● What you are asked to do
Search string "sans": state how many lines in the material below contain it, and nothing else.

● The records
Content starts
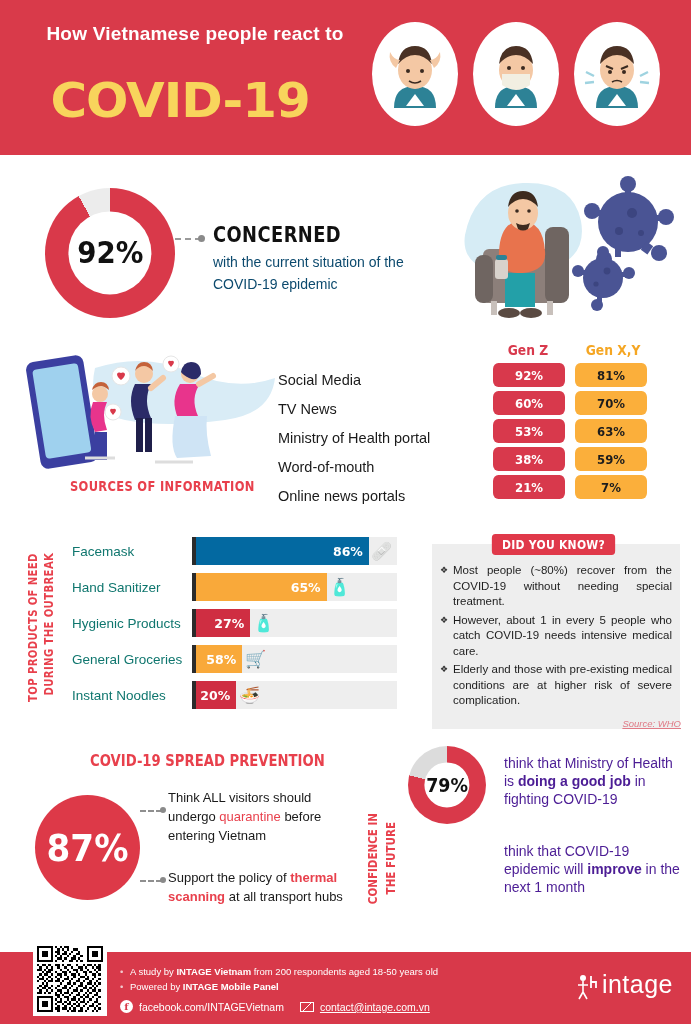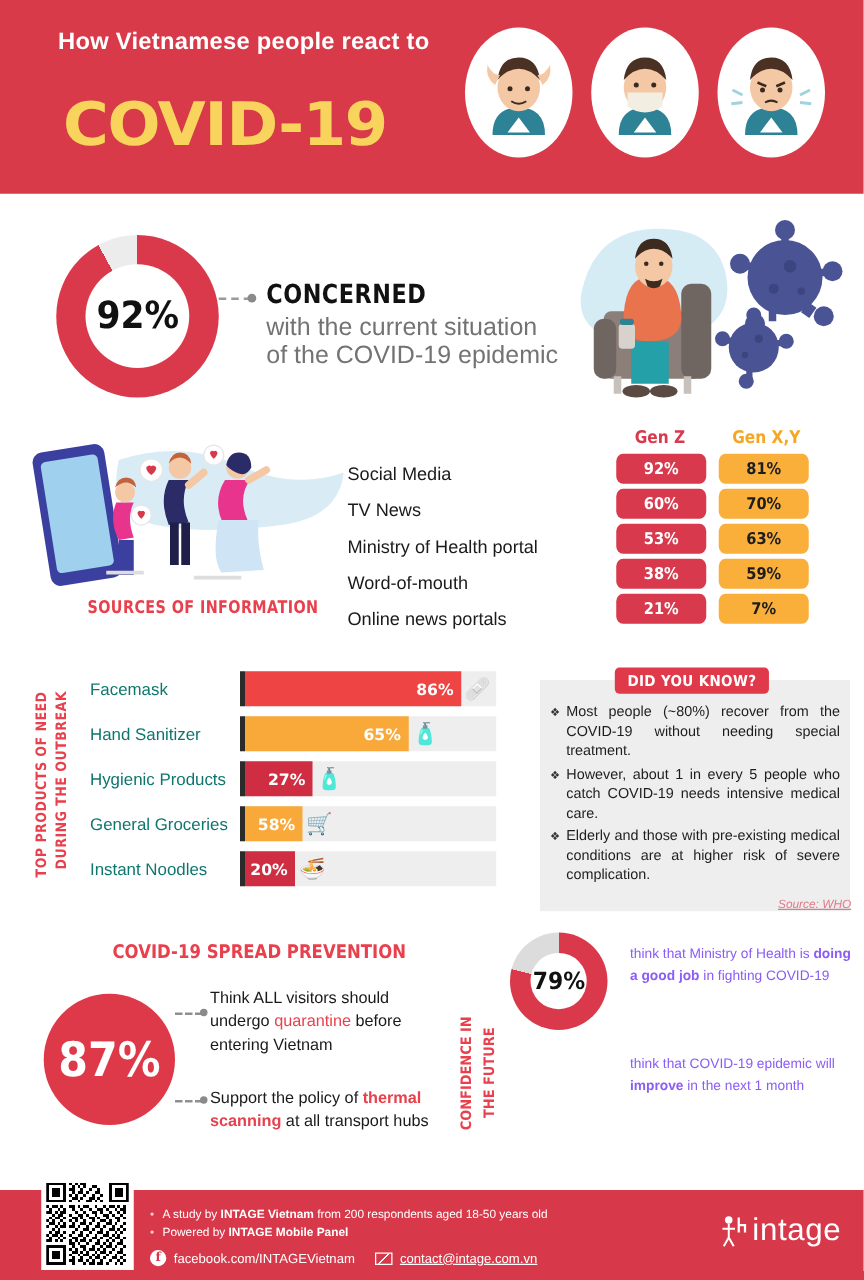--- a/index.html
+++ b/index.html
@@ -61,21 +61,21 @@
     background:#8a8a8a; left:198px; top:80px;
   }
   .concerned-head {
     position:absolute; left:213px; top:68px;
     font-family:"DejaVu Sans", sans-serif; font-weight:bold; font-size:21px;
     color:#111; transform:scaleX(.85); transform-origin:left center;
     letter-spacing:.5px;
   }
   .concerned-sub {
     position:absolute; left:213px; top:96px; width:235px;
-    font-size:20px; color:#737373; line-height:22px;
+    font-size:14px; color:#0c4a6e; line-height:22px;
   }
   .sick-illus { position:absolute; left:447px; top:10px; width:240px; height:165px; }
 
   
   .sec-sources { position:absolute; left:0; top:340px; width:691px; height:180px; }
   .phone-illus { position:absolute; left:25px; top:10px; width:255px; height:120px; }
   .sources-title {
     position:absolute; left:70px; top:138px;
     color:#e8404c; font-family:"DejaVu Sans",sans-serif; font-weight:bold;
     font-size:14px; transform:scaleX(.82); transform-origin:left center;
@@ -187,21 +187,21 @@
   .conf-vert-2 { left:384px; top:78px; }
 
   .conf-row { position:absolute; left:408px; width:275px; height:82px; }
   .cr1 { top:6px; }
   .cr2 { top:94px; }
   .donut-sm { position:absolute; left:0; top:0; width:78px; height:78px; }
   .donut-sm .donut-hole { width:58%; height:58%; }
   .donut-sm .donut-val { font-size:19px; }
   .conf-text {
     position:absolute; left:96px; top:8px; width:180px;
-    font-size:11px; color:#8b5cf6; line-height:18px;
+    font-size:14px; color:#4c1d95; line-height:18px;
   }
   .conf-text b { font-weight:bold; }
 
   
   .footer {
     position:absolute; left:0; top:952px; width:691px; height:72px;
     background:#d8394a;
   }
   .qr {
     position:absolute; left:33px; top:-10px; width:74px; height:74px;
@@ -421,21 +421,21 @@
   </div>
 
   <div class="sec-products">
     <div class="vert-label vl-1">TOP PRODUCTS OF NEED</div>
     <div class="vert-label vl-2">DURING THE OUTBREAK</div>
 
     <div class="prod-rows">
       <div class="prod-row">
         <div class="prod-name">Facemask</div>
         <div class="bar-track">
-          <div class="bar-fill" id="bar0" style="width: 86%; background: #ef4444;">
+          <div class="bar-fill" id="bar0" style="width: 86%; background: #0369a1;">
             <span>86%</span>
             <span class="bar-ic">🩹</span>
           </div>
         </div>
       </div>
       <div class="prod-row">
         <div class="prod-name">Hand Sanitizer</div>
         <div class="bar-track">
           <div class="bar-fill" id="bar1" style="width: 65%; background: rgb(249, 169, 58); text-align: center;">
             <span>65%</span>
Content ends
● Expected answer
2